Goal of the exercise
Type each record below again, with the same words.

Given data
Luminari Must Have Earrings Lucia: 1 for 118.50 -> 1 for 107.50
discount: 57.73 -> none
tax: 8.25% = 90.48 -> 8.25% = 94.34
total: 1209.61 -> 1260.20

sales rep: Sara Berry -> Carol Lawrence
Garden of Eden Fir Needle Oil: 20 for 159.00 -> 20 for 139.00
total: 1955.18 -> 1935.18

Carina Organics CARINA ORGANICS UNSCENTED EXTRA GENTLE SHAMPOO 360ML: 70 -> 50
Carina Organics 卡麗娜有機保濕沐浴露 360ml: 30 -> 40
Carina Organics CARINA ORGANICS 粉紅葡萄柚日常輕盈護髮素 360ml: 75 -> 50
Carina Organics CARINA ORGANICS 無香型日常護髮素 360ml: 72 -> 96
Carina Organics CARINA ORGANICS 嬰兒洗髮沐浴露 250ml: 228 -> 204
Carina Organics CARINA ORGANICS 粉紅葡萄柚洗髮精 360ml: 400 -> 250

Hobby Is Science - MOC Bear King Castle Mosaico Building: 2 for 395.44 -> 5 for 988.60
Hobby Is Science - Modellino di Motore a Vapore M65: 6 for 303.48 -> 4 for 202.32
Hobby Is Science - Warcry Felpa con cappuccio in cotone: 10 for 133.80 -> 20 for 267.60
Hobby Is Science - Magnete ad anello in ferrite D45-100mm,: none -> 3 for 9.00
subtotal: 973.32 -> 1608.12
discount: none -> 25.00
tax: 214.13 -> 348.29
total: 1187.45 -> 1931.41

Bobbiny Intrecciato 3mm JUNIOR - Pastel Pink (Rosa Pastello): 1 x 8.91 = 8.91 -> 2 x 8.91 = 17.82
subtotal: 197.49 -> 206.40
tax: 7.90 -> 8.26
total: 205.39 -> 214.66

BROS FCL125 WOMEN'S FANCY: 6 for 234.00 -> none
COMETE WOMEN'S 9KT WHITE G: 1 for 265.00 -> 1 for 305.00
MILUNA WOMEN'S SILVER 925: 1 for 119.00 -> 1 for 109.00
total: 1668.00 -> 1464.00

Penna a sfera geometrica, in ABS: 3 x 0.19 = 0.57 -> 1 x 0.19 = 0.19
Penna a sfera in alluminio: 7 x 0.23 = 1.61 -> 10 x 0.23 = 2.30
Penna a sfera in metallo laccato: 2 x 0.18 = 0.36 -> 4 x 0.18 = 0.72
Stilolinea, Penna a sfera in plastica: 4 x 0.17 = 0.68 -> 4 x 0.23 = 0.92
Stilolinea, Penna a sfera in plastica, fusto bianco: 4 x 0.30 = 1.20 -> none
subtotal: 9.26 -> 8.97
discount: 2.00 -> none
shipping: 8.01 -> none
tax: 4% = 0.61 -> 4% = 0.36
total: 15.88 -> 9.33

Solution to this exercise
Luminari Must Have Earrings Lucia: 1 for 118.50 -> 1 for 107.50
discount: 57.73 -> none
tax: 8.25% = 90.48 -> 8.25% = 94.34
total: 1209.61 -> 1260.20

sales rep: Sara Berry -> Carol Lawrence
Garden of Eden Fir Needle Oil: 20 for 159.00 -> 20 for 139.00
total: 1955.18 -> 1935.18

Carina Organics CARINA ORGANICS UNSCENTED EXTRA GENTLE SHAMPOO 360ML: 70 -> 50
Carina Organics 卡麗娜有機保濕沐浴露 360ml: 30 -> 40
Carina Organics CARINA ORGANICS 粉紅葡萄柚日常輕盈護髮素 360ml: 75 -> 50
Carina Organics CARINA ORGANICS 無香型日常護髮素 360ml: 72 -> 96
Carina Organics CARINA ORGANICS 嬰兒洗髮沐浴露 250ml: 228 -> 204
Carina Organics CARINA ORGANICS 粉紅葡萄柚洗髮精 360ml: 400 -> 250

Hobby Is Science - MOC Bear King Castle Mosaico Building: 2 for 395.44 -> 5 for 988.60
Hobby Is Science - Modellino di Motore a Vapore M65: 6 for 303.48 -> 4 for 202.32
Hobby Is Science - Warcry Felpa con cappuccio in cotone: 10 for 133.80 -> 20 for 267.60
Hobby Is Science - Magnete ad anello in ferrite D45-100mm,: none -> 3 for 9.00
subtotal: 973.32 -> 1608.12
discount: none -> 25.00
tax: 214.13 -> 348.29
total: 1187.45 -> 1931.41

Bobbiny Intrecciato 3mm JUNIOR - Pastel Pink (Rosa Pastello): 1 x 8.91 = 8.91 -> 2 x 8.91 = 17.82
subtotal: 197.49 -> 206.40
tax: 7.90 -> 8.26
total: 205.39 -> 214.66

BROS FCL125 WOMEN'S FANCY: 6 for 234.00 -> none
COMETE WOMEN'S 9KT WHITE G: 1 for 265.00 -> 1 for 305.00
MILUNA WOMEN'S SILVER 925: 1 for 119.00 -> 1 for 109.00
total: 1668.00 -> 1464.00

Penna a sfera geometrica, in ABS: 3 x 0.19 = 0.57 -> 1 x 0.19 = 0.19
Penna a sfera in alluminio: 7 x 0.23 = 1.61 -> 10 x 0.23 = 2.30
Penna a sfera in metallo laccato: 2 x 0.18 = 0.36 -> 4 x 0.18 = 0.72
Stilolinea, Penna a sfera in plastica: 4 x 0.17 = 0.68 -> 4 x 0.23 = 0.92
Stilolinea, Penna a sfera in plastica, fusto bianco: 4 x 0.30 = 1.20 -> none
subtotal: 9.26 -> 8.97
discount: 2.00 -> none
shipping: 8.01 -> none
tax: 4% = 0.61 -> 4% = 0.36
total: 15.88 -> 9.33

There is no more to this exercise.